Years ago, when relatively few people were using Mac OS X, and Apple was struggling to get people to migrate from Mac OS 8 and 9 to OS X; Apple ran a free website that listed OS X software applications by 3rd parties and themselves. It was for several years a fabulous way of finding whatever software you needed to fill a gap. There were excellent reviews, good ratings, and reliably filtered listings that made every visit to the website http://www.apple.com/downloads/macosx/ worth every minute of time spent there.
As OS X picked up in popularity, replacing for many of us, not only Mac OS 8 and 9, but also MS Windows and sometimes even Irix or Solaris; we no longer needed the App website as the best in breed software solutions for each niche were pretty well known and widely covered on the blogs and in magazines. Apple encroached on the 3rd party space frequently with it’s own apps that were pretty damned good.

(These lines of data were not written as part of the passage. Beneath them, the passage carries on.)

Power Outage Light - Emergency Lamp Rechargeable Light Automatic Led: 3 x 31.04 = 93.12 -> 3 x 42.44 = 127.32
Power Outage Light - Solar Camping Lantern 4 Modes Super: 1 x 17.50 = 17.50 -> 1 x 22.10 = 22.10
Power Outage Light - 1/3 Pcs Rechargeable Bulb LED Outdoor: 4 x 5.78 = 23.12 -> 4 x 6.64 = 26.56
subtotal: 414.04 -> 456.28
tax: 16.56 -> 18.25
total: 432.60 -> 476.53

I use my various Mac desktop and laptop computers every day, and will not willingly waste my time with other operating systems except on a server basis where Linux and BSD are kings, and Solaris is an also ran. I use and enjoy my iPod, iPhone, and my AppleTV (first generation). My partner enjoys an iPad. We are pretty saturated by Apple products… and we are NOT excited about the coming Mac App Store.

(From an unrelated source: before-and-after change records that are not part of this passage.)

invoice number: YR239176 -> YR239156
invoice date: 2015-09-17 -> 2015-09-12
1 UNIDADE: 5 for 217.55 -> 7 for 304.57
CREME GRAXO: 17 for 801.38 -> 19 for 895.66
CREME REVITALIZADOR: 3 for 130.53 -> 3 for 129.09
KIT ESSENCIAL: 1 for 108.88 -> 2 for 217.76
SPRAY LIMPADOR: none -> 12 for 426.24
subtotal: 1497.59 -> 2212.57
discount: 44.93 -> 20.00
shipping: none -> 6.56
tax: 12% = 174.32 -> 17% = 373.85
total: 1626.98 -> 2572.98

If the Mac App Store is anything like the iPod/iPhone/iPad App store it will SUCK. The App store for these devices is something I grudgingly use because it is the only way. Sadly the iTunes interface is garbage, the indexing and searching are a complete waste of time, and the ratings and reviews are so spammed as to be huge bags of obnoxious noise. Probably many of these things are not Apple’s fault, they are likely just a victim of their own success… like USENET NewsGroups which were once a vast resource of knowledge, but then degenerated into spam collections and noise when the whole world got on USENET; the iPhone/iPod/iPad App store is just noise. Apple could fix the horribly ugly and difficult to use iTunes interface; but I am guessing they will not do so – as they have financial incentives to keep the error rate high so people continue to have to buy three or four applications that do the same thing until they find one that actually works.

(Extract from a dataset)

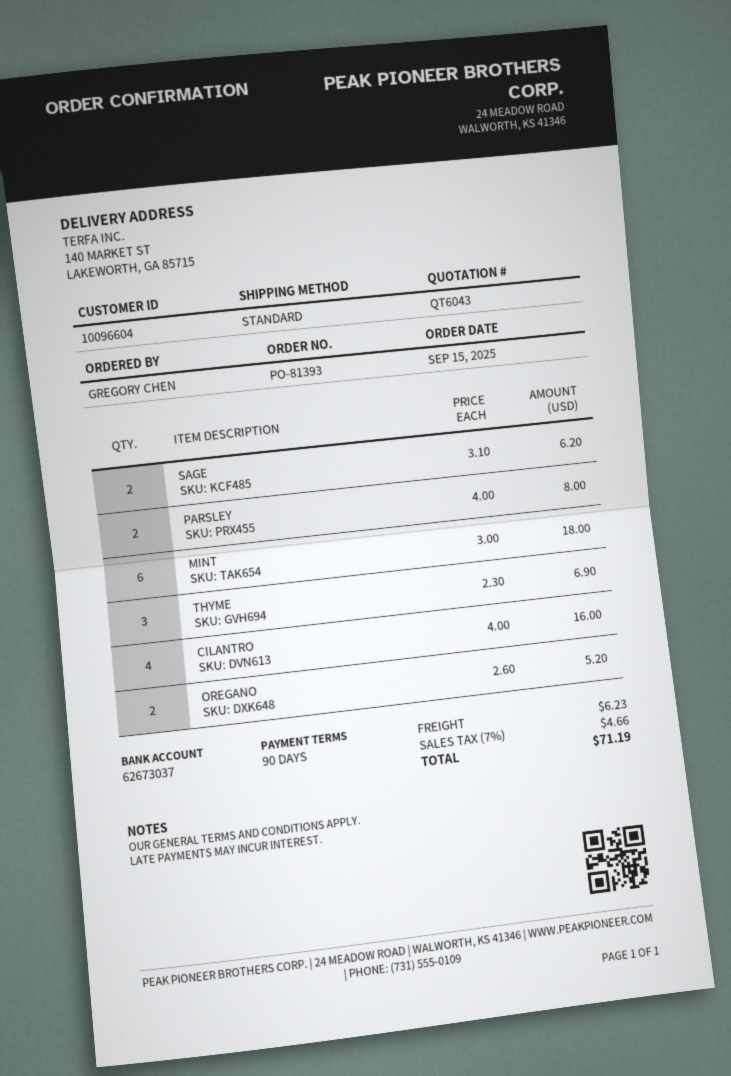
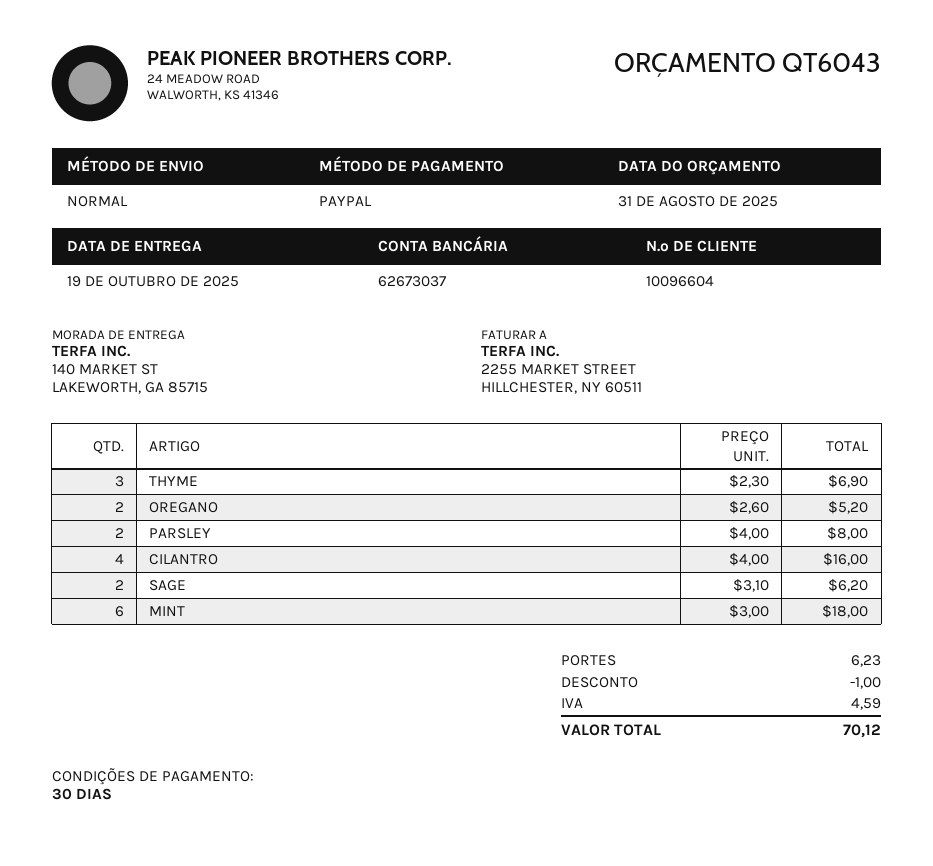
payment terms: 90 days -> 30 days
discount: none -> 1.00
tax: 4.66 -> 4.59
total: 71.19 -> 70.12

The best way to use the iPhone App store is to search 3rd party magazine and blog reviews and talk to friends about the best app in any category and then go through the painful process of searching iTunes App Store to get the app you need.
Mac OS X Software neither needs, nor wants this treatment. Apple already has the best Mac App Store on the planet; it’s called regular old web pages that can be used in any browser and searched easily. If the new Mac App store is more like the wonderful website http://www.apple.com/downloads/macosx/ of past years, then I will applaud it. Sadly I doubt that will be the case, as the website has become less focused on getting things done and more focused on selling more copies of cheap and useless crap no one needs. I think that is a portent.